EAPSI: Monitoring High Resolution Broadband Fluorescence of the Green Fluorescent Protein Model Chromophore

EAPSI：监测绿色荧光蛋白模型发色团的高分辨率宽带荧光

• 批准号: 1713799
• 负责人: Miles Taylor
• 金额: $ 0.54万
• 依托单位: Taylor Miles A
• 依托单位国家: 美国
• 项目类别: Fellowship Award
• 财政年份: 2017
• 资助国家: 美国
• 起止时间: 2017-06-01 至 2018-05-31
• 项目状态: 已结题
• 来源: https://www.nsf.gov/awardsearch/showAward?AWD_ID=1713799&HistoricalAwards=false
• 关键词: EAPSI; Monitoring; Resolution; Broadband; Fluorescence

The discovery of the Green Fluorescent Protein (GFP) has defined the way to visualize cellular events and life processes. By using GFP as a genetically encodable fluorescence reagent in super-resolution microscopy, non-invasive live cell imaging has powered numerous advances in life sciences. A mechanistic understanding of how the GFP chromophore works in the protein pocket, and why its fluorescence vanishes in solution, remains unclear. This knowledge gap hinders our understanding of important factors which lead to efficient emission. In collaboration with Dr. Justin Hodgkiss, an expert on the newly developed Transient Grating Photoluminescence Spectroscopy (TGPLS), research will be conducted at Victoria University of Wellington, New Zealand. This unique opportunity will allow the study of the broadband fluorescence signal of the GFP chromophore in solution on the intrinsic molecular timescale and will further help to characterize the fluorescent state of the chromophore within the protein.To design improved fluorescent proteins for high-resolution microscopy, a fundamental understanding of the hydrogen bonding network around a dynamic GFP chromophore is critical. Within the protein, the locked Ser-Tyr-Gly chromophore cannot isomerize and is inevitably forced to release energy through fluorescence. Outside the protein matrix, the interplay between fluorescence and isomerization drops the quantum yield from ~0.8 to ~2x10-4. This striking change of fluorescence indicates that the excited state population of 4-hydroxybenzylidene-1,2-dimethylimidazolinone (HBDI) travels through a conical intersection from S1 to S0, while the rest proceeds through fluorescence. Because of both the spatial and temporal resolution of TGPLS, it is a prime tool to study the time-resolved fluorescence profile of HBDI and gain further insights into the electronic excited state intermediates after photoexcitation. Collaboration with Dr. Hodgkiss will help delineate how fluorescence occurs from a small portion of the HBDI excited state and allow us to better understand the role the protein matrix plays in fluorescence.This award, under the East Asia and Pacific Summer Institutes program, supports summer research by a U.S. graduate student and is jointly funded by NSF and the Royal Society of New Zealand.

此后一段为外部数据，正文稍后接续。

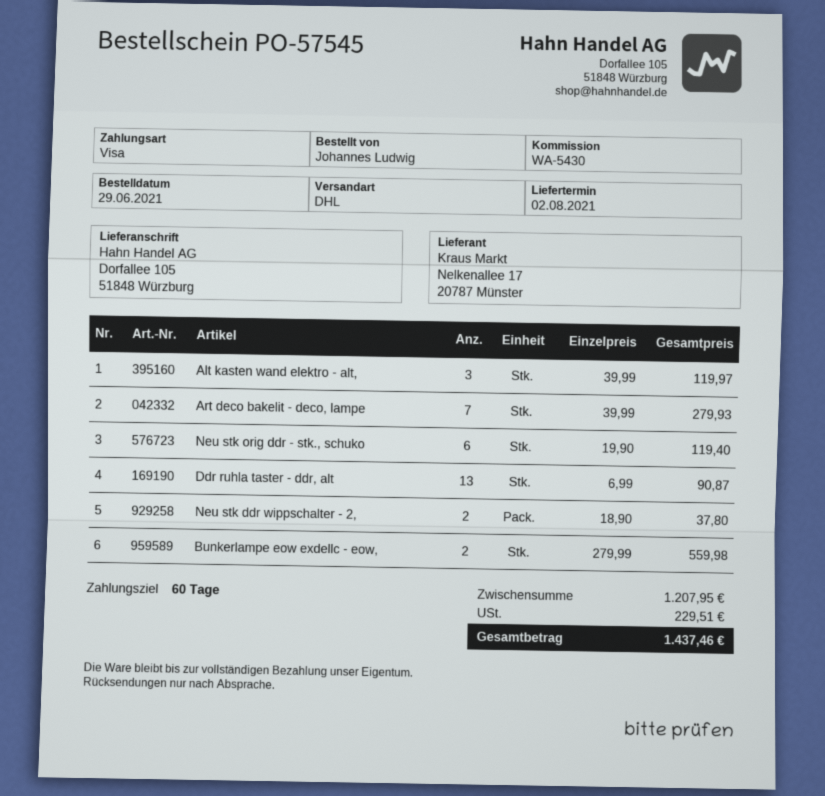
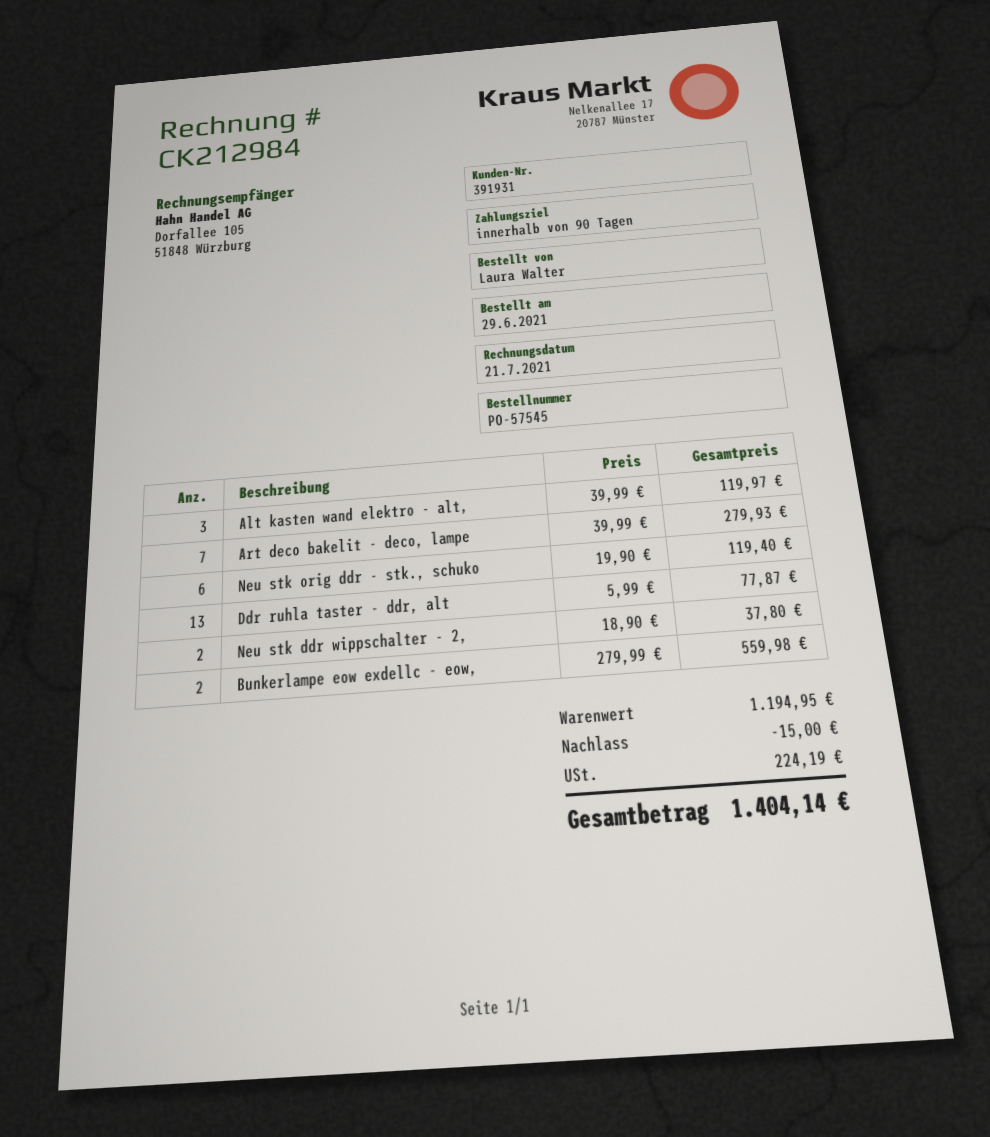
payment terms: 60 days -> 90 days
ordered by: Johannes Ludwig -> Laura Walter
Ddr ruhla taster - ddr, alt: 13 x 6.99 = 90.87 -> 13 x 5.99 = 77.87
subtotal: 1207.95 -> 1194.95
discount: none -> 15.00
tax: 229.51 -> 224.19
total: 1437.46 -> 1404.14

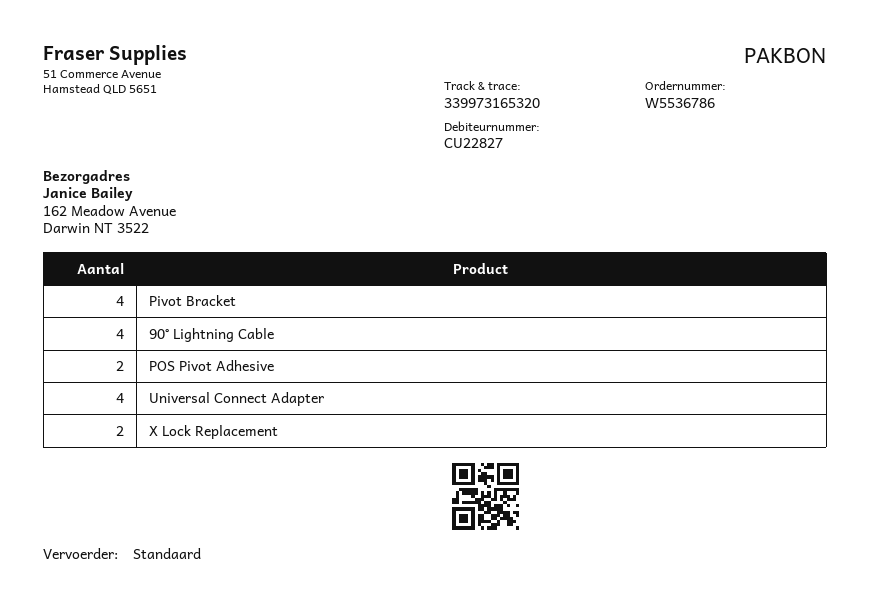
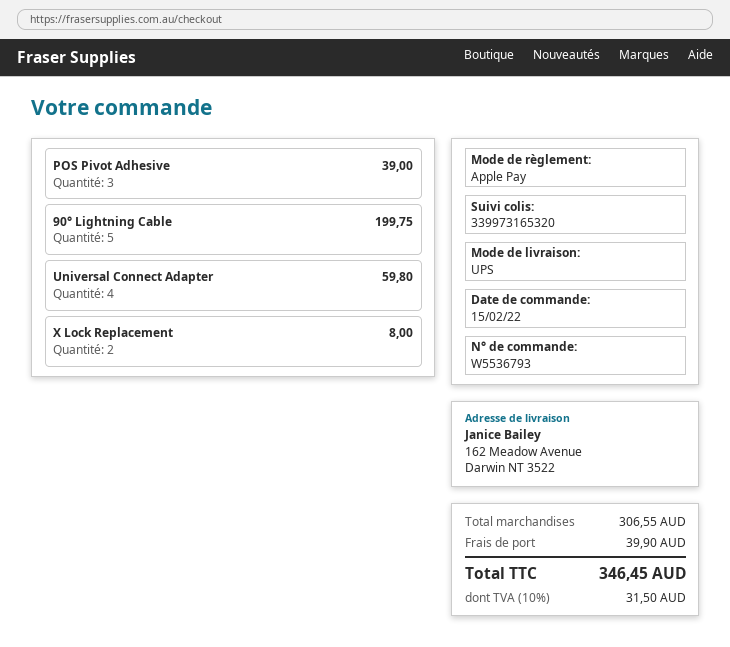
order number: W5536786 -> W5536793
shipping method: standard -> UPS
Pivot Bracket: 4 -> none
90° Lightning Cable: 4 -> 5
POS Pivot Adhesive: 2 -> 3

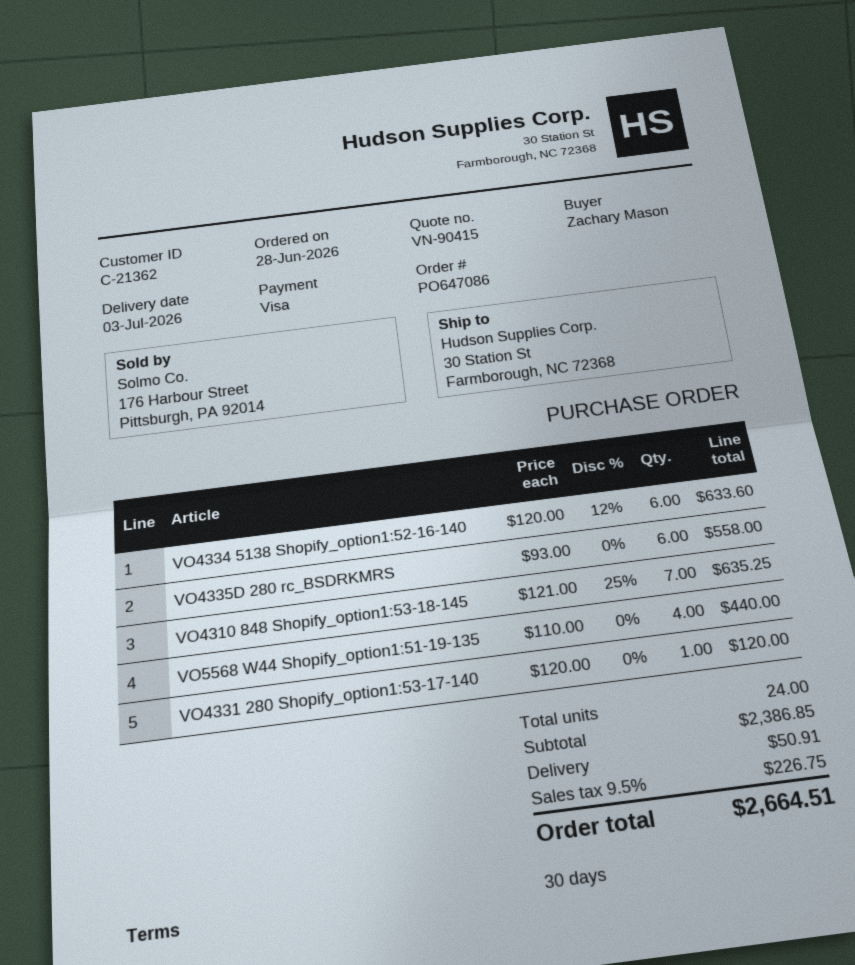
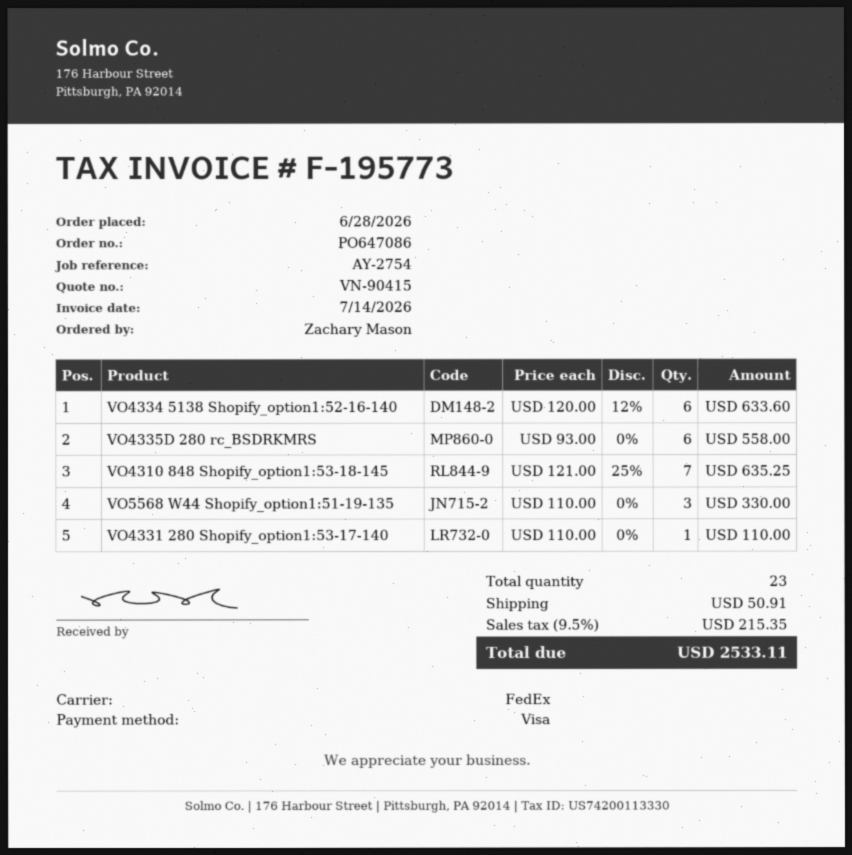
VO5568 W44 Shopify_option1:51-19-135: 4 x 110.00 = 440.00 -> 3 x 110.00 = 330.00
VO4331 280 Shopify_option1:53-17-140: 1 x 120.00 = 120.00 -> 1 x 110.00 = 110.00
total quantity: 24 -> 23
tax: 9.5% = 226.75 -> 9.5% = 215.35
total: 2664.51 -> 2533.11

绿色荧光蛋白（GFP）的发现定义了可视化细胞事件和生命过程的方式。通过在超分辨率显微镜中使用GFP作为基因可编码的荧光试剂，非侵入性活细胞成像为生命科学的许多进步提供了动力。关于GFP发色团如何在蛋白质口袋中起作用的机制理解，以及为什么它的荧光在溶液中消失，仍然不清楚。这种知识差距阻碍了我们对导致高效排放的重要因素的理解。与新开发的瞬态光栅光致发光光谱（TGPLS）专家Justin Hodgkiss博士合作，研究将在新西兰惠灵顿维多利亚大学进行。这一独特的机会将允许在固有分子时间尺度上研究溶液中GFP发色团的宽带荧光信号，并将进一步有助于表征蛋白质内发色团的荧光状态。为了设计用于高分辨率显微镜的改进荧光蛋白，对动态GFP发色团周围的氢键网络的基本理解是至关重要的。在蛋白质内部，锁定的ser - tyrr - gly发色团不能异构化，不可避免地被迫通过荧光释放能量。在蛋白质基质外，荧光和异构化之间的相互作用使量子产率从~0.8降至~2x10-4。这种显著的荧光变化表明，4-羟基苄基-1,2-二甲基咪唑啉酮（HBDI）的激发态居群从S1到S0经过一个锥形相交，而其余居群则通过荧光进行。由于TGPLS具有空间和时间分辨率，因此它是研究HBDI时间分辨荧光谱和进一步了解光激发后电子激发态中间体的主要工具。与Hodgkiss博士的合作将有助于描述荧光如何从HBDI激发态的一小部分发生，并使我们更好地理解蛋白质基质在荧光中所起的作用。该奖项由美国国家科学基金会和新西兰皇家学会共同资助，隶属于东亚和太平洋暑期学院项目，支持一名美国研究生进行暑期研究。